◆ **Collected data entries**:
——

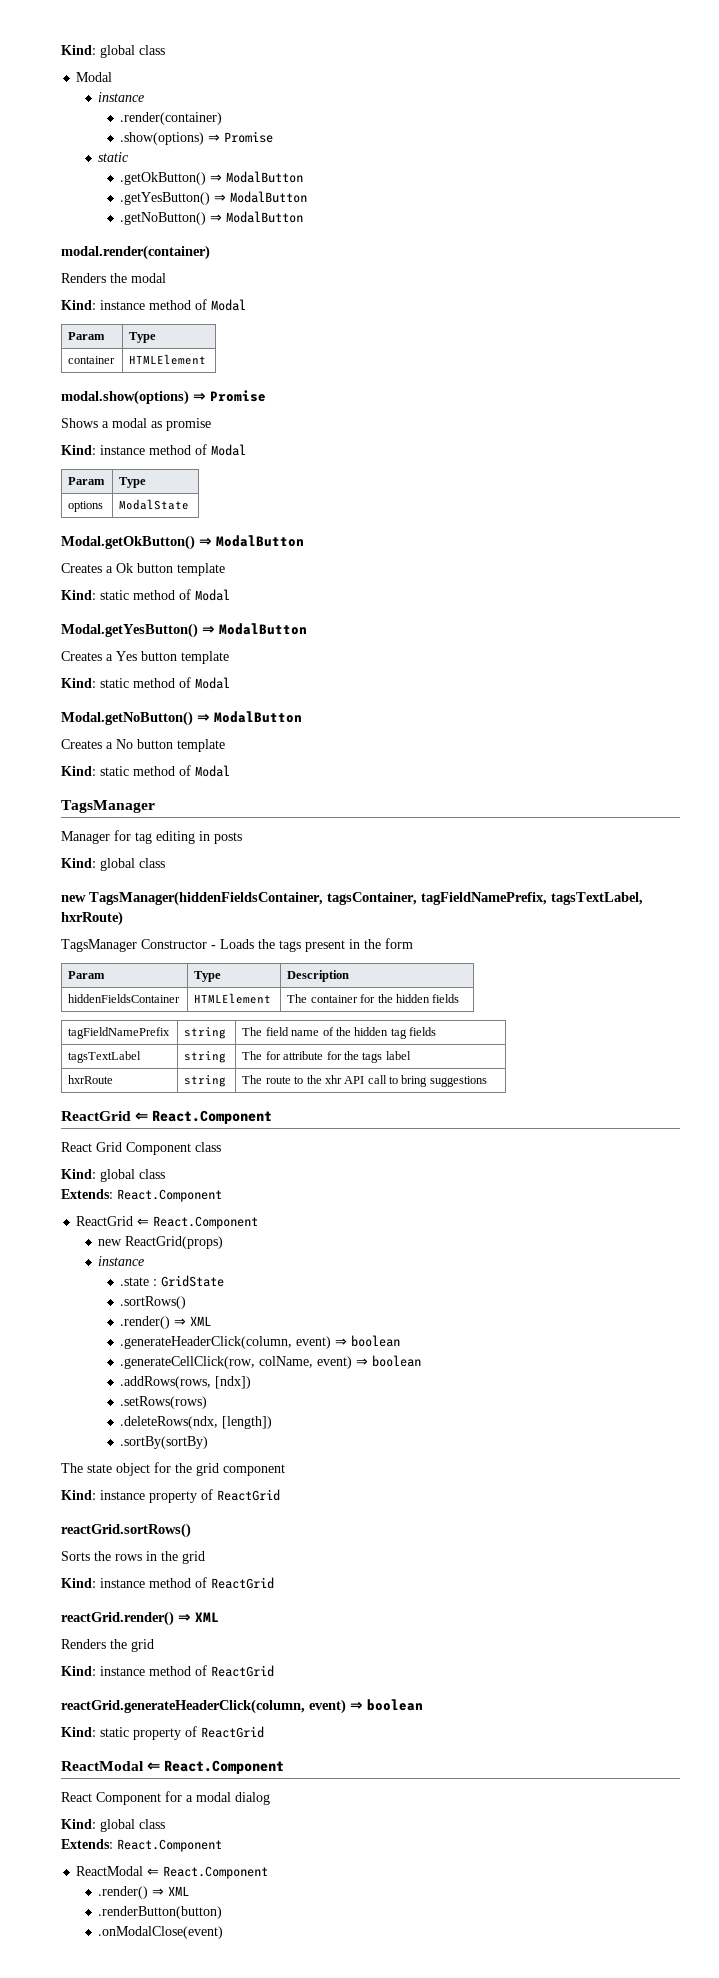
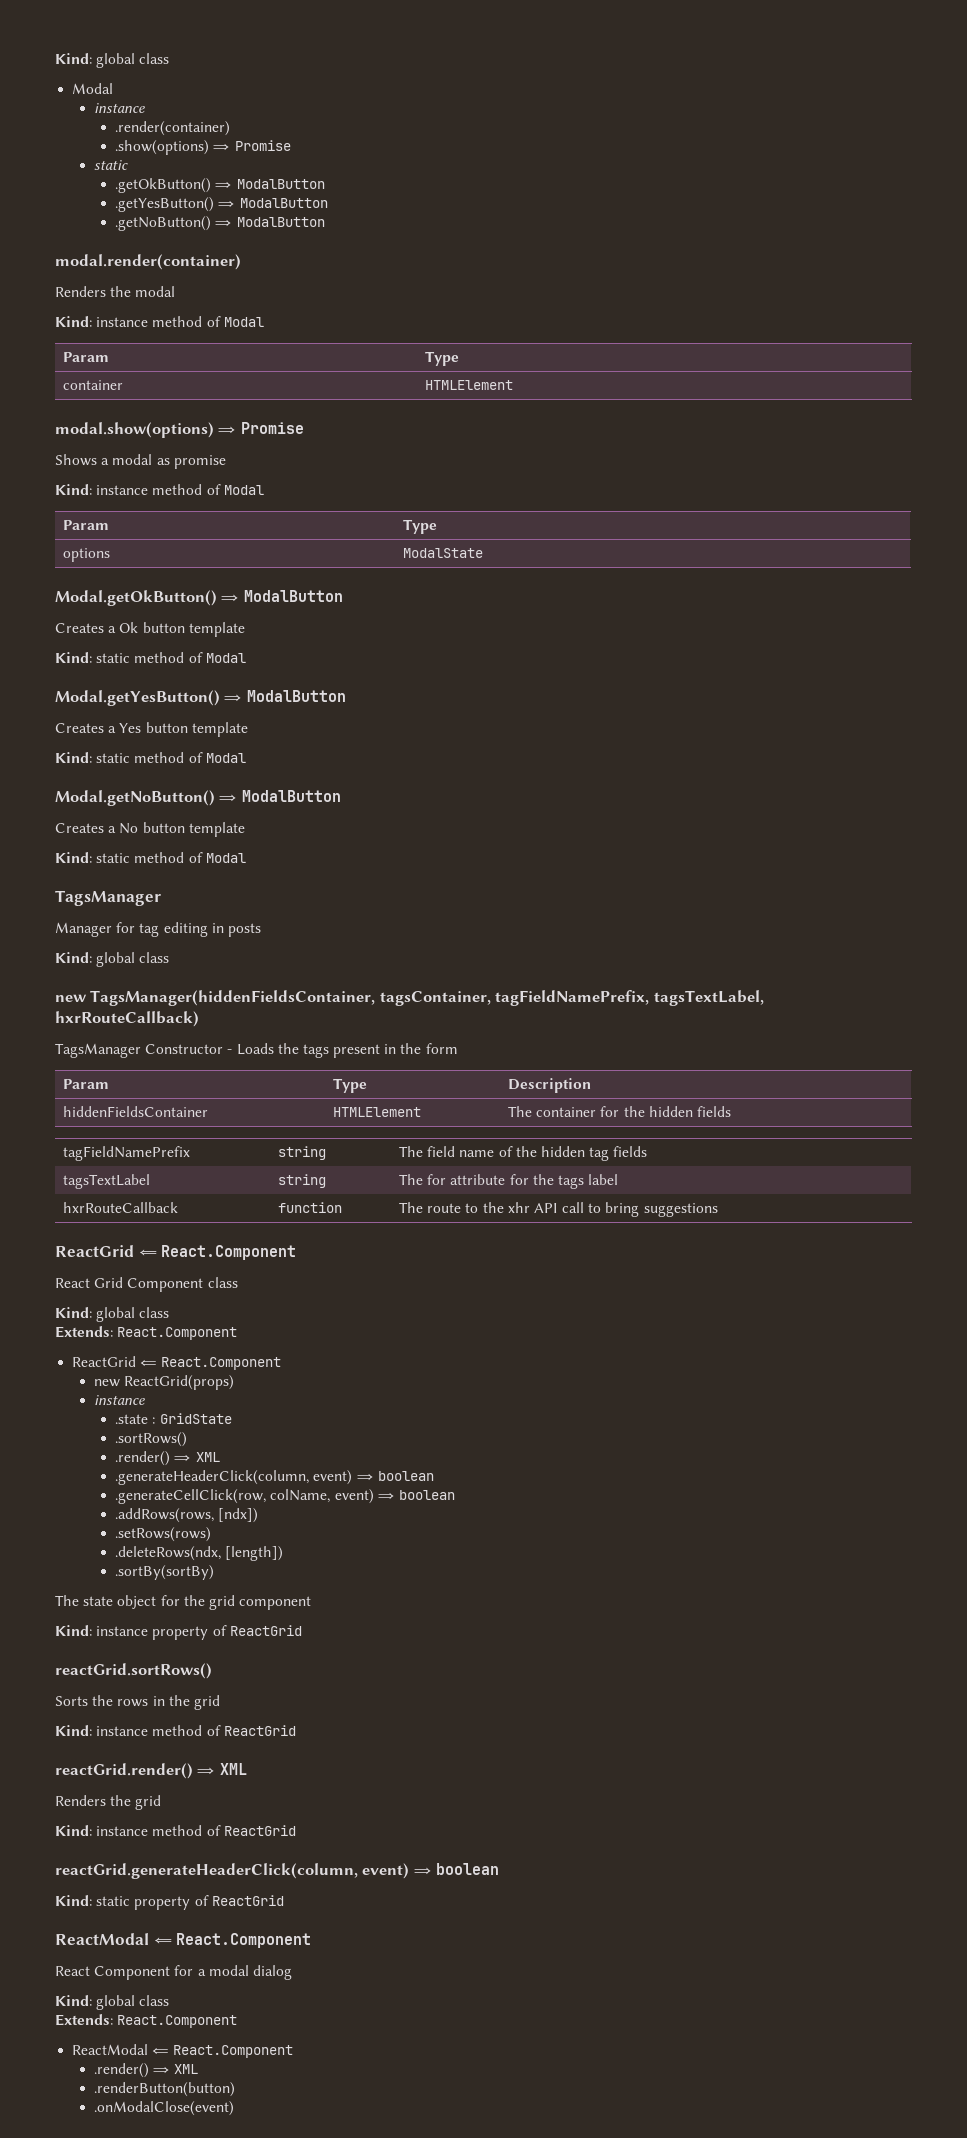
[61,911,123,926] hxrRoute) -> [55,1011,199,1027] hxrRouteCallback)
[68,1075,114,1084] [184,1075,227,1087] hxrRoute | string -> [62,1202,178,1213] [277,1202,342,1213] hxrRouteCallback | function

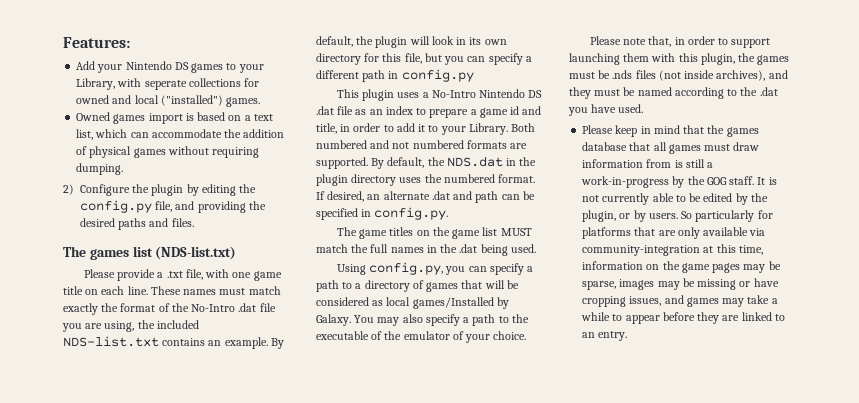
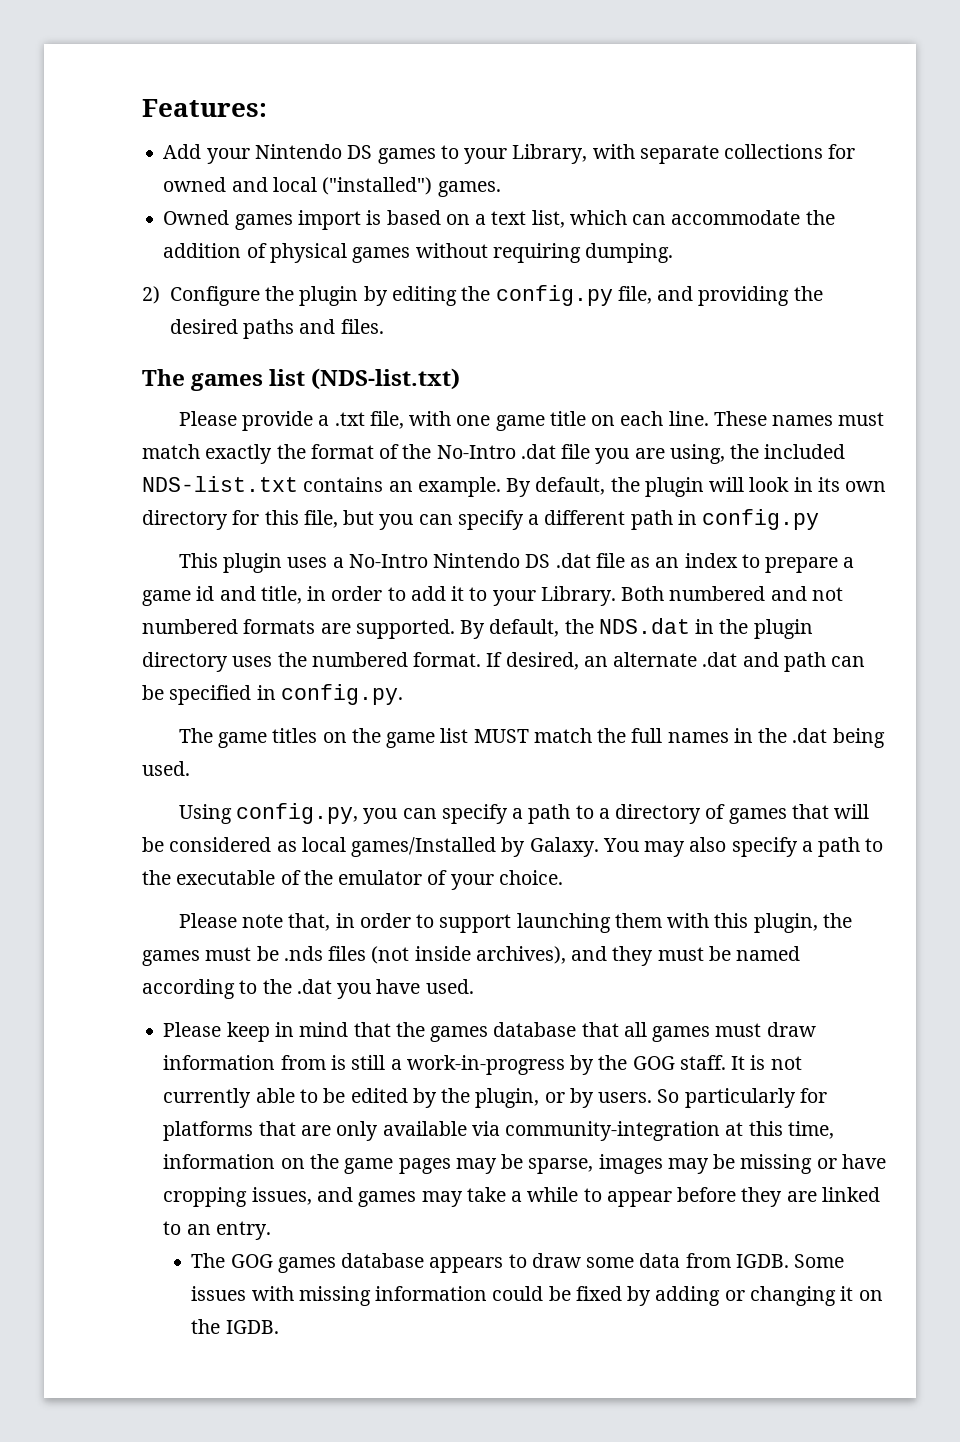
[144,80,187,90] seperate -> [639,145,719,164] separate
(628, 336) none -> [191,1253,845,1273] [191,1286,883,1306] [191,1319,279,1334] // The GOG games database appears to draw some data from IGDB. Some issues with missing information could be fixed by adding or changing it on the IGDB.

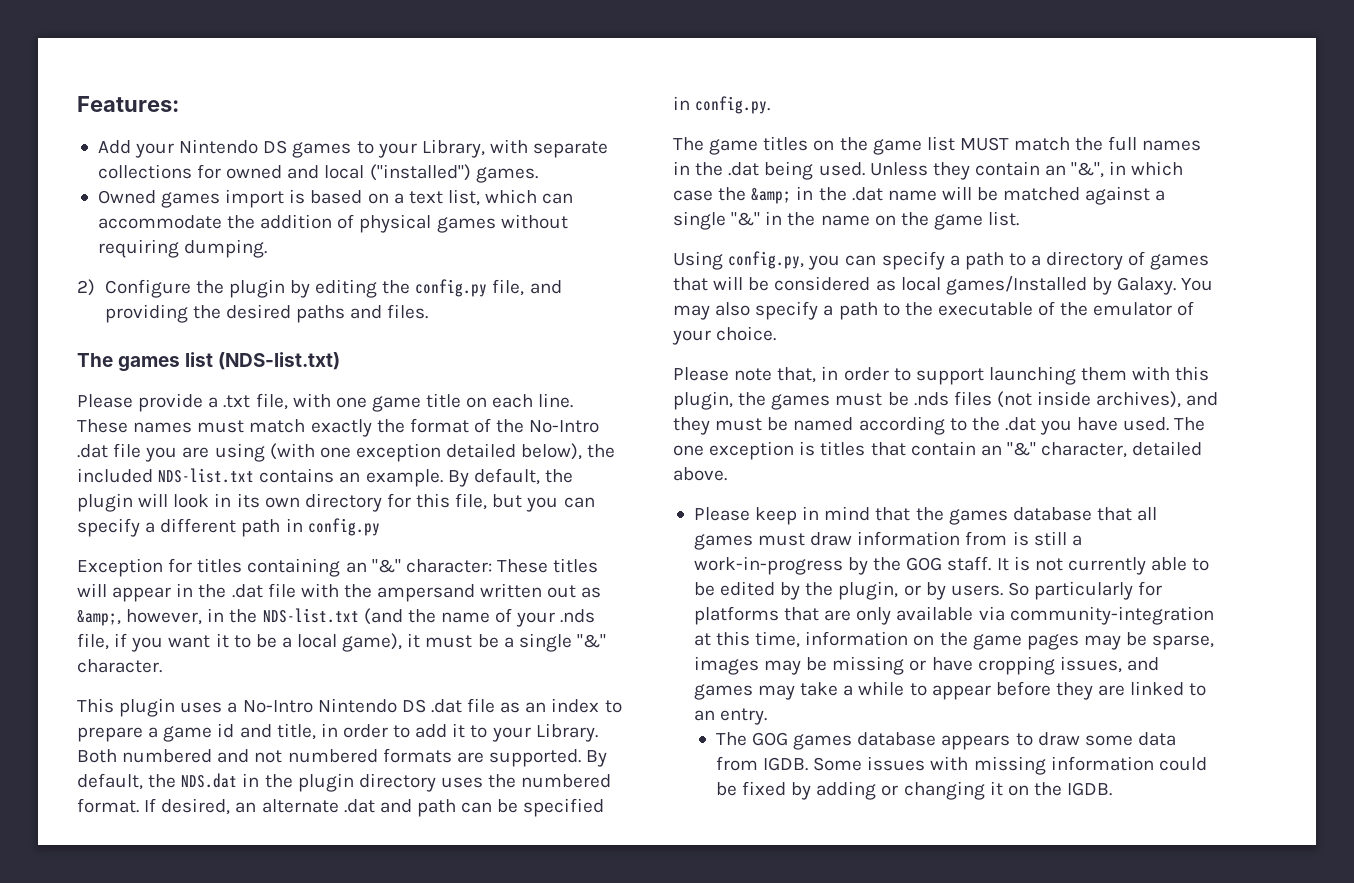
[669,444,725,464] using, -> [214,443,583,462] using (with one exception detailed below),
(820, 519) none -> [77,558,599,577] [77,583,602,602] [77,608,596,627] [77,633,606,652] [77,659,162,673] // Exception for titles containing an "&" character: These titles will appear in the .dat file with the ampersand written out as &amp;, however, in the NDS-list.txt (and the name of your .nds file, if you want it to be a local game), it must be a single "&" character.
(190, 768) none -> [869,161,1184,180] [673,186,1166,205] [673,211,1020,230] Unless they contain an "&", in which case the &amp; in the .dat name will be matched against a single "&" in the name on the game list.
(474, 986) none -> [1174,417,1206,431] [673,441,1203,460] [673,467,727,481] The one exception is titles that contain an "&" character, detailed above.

——

◆ **Exercise goal**:
I'd like every record transcribed exactly, with no pictures carried over.

◆ **Reply to the exercise**:
[61,911,123,926] hxrRoute) -> [55,1011,199,1027] hxrRouteCallback)
[68,1075,114,1084] [184,1075,227,1087] hxrRoute | string -> [62,1202,178,1213] [277,1202,342,1213] hxrRouteCallback | function

[144,80,187,90] seperate -> [639,145,719,164] separate
(628, 336) none -> [191,1253,845,1273] [191,1286,883,1306] [191,1319,279,1334] // The GOG games database appears to draw some data from IGDB. Some issues with missing information could be fixed by adding or changing it on the IGDB.

[669,444,725,464] using, -> [214,443,583,462] using (with one exception detailed below),
(820, 519) none -> [77,558,599,577] [77,583,602,602] [77,608,596,627] [77,633,606,652] [77,659,162,673] // Exception for titles containing an "&" character: These titles will appear in the .dat file with the ampersand written out as &amp;, however, in the NDS-list.txt (and the name of your .nds file, if you want it to be a local game), it must be a single "&" character.
(190, 768) none -> [869,161,1184,180] [673,186,1166,205] [673,211,1020,230] Unless they contain an "&", in which case the &amp; in the .dat name will be matched against a single "&" in the name on the game list.
(474, 986) none -> [1174,417,1206,431] [673,441,1203,460] [673,467,727,481] The one exception is titles that contain an "&" character, detailed above.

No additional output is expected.